##### Data provided #####

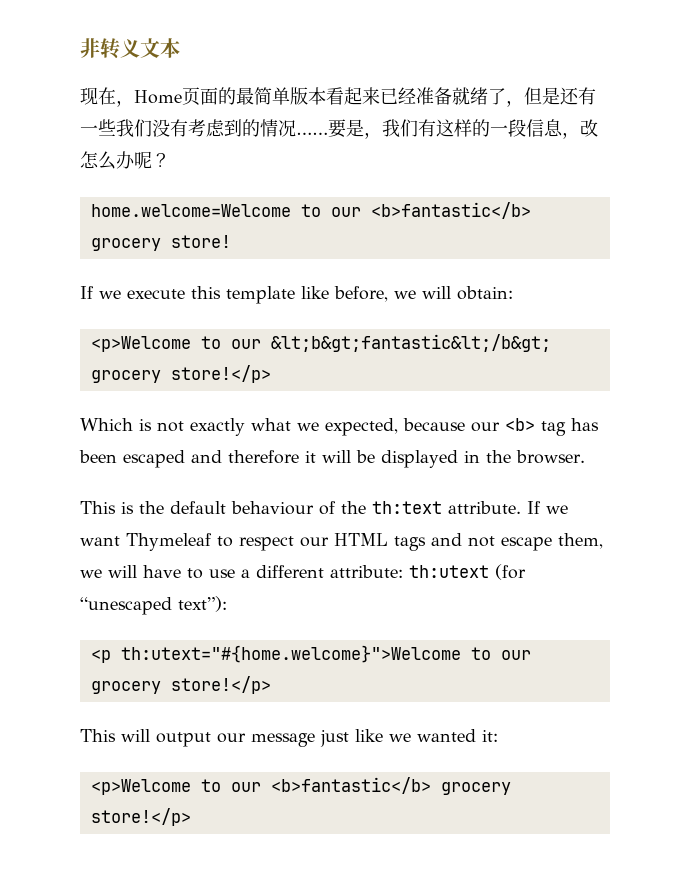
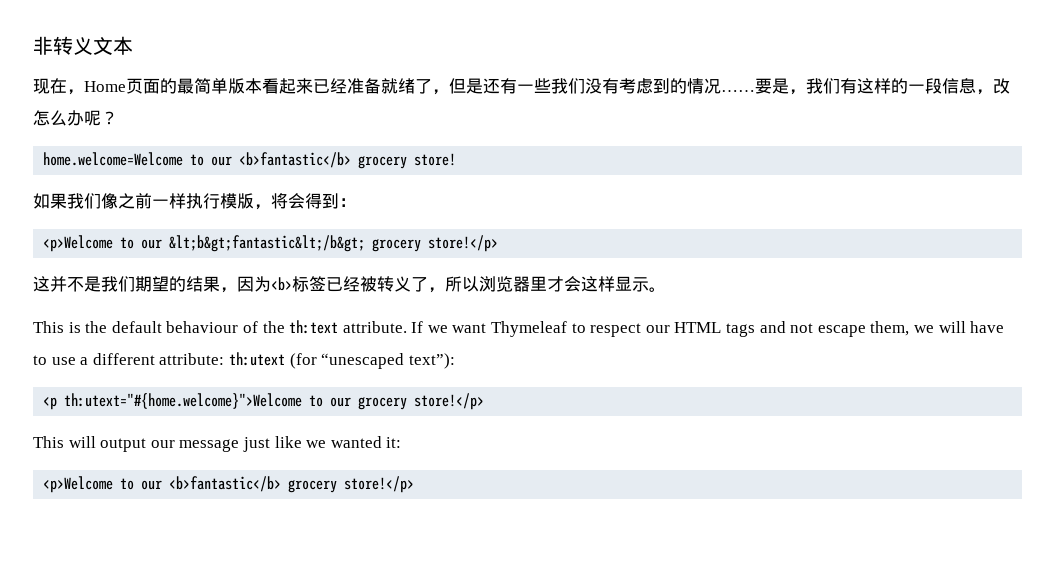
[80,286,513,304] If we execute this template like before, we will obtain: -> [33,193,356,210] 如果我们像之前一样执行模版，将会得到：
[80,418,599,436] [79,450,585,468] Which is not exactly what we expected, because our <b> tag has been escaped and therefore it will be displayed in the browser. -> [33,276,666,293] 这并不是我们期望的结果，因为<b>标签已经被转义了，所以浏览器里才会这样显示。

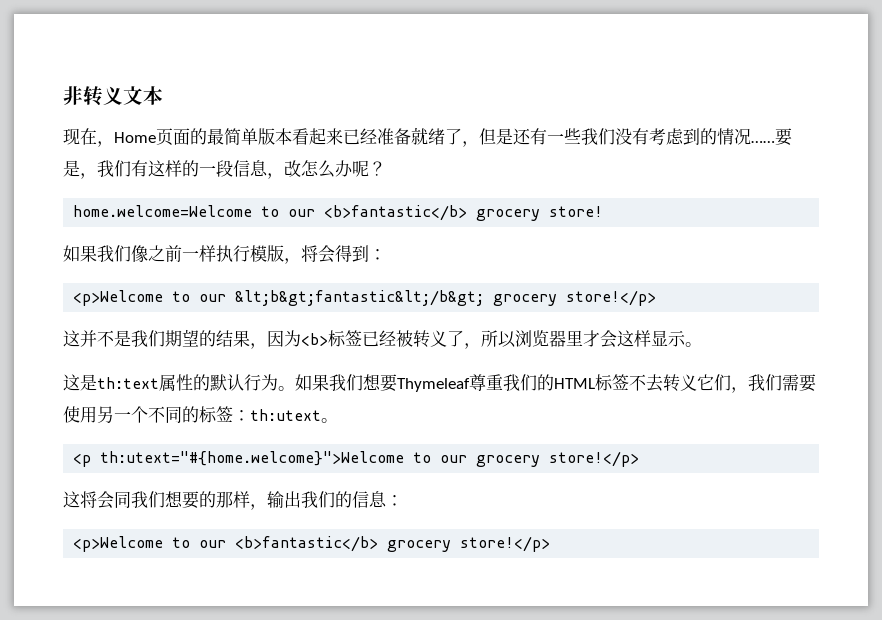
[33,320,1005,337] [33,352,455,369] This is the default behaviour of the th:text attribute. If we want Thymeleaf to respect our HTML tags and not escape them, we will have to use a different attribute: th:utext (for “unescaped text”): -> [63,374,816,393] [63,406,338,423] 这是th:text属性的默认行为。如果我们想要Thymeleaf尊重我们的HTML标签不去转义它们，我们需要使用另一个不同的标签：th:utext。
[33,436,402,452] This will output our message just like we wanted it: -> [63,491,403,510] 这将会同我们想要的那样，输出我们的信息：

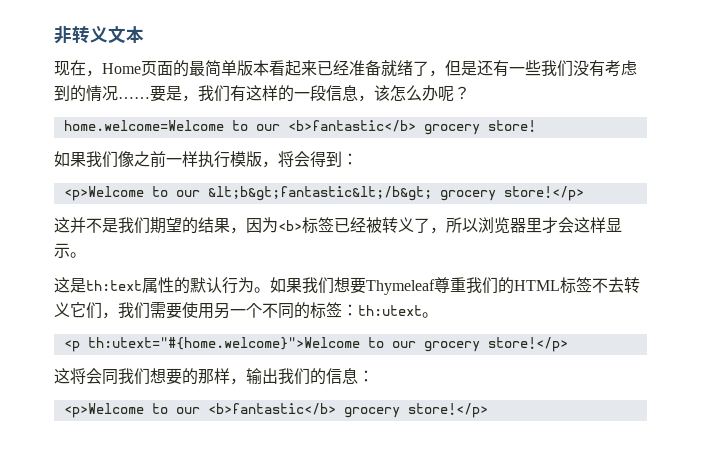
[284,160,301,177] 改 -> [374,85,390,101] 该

#####

### [What you need to do]
The lines of the records that contain the string "like" should be located and copied.

### [Solution to this task]
[80,286,513,304] If we execute this template like before, we will obtain: -> [33,193,356,210] 如果我们像之前一样执行模版，将会得到：
[33,436,402,452] This will output our message just like we wanted it: -> [63,491,403,510] 这将会同我们想要的那样，输出我们的信息：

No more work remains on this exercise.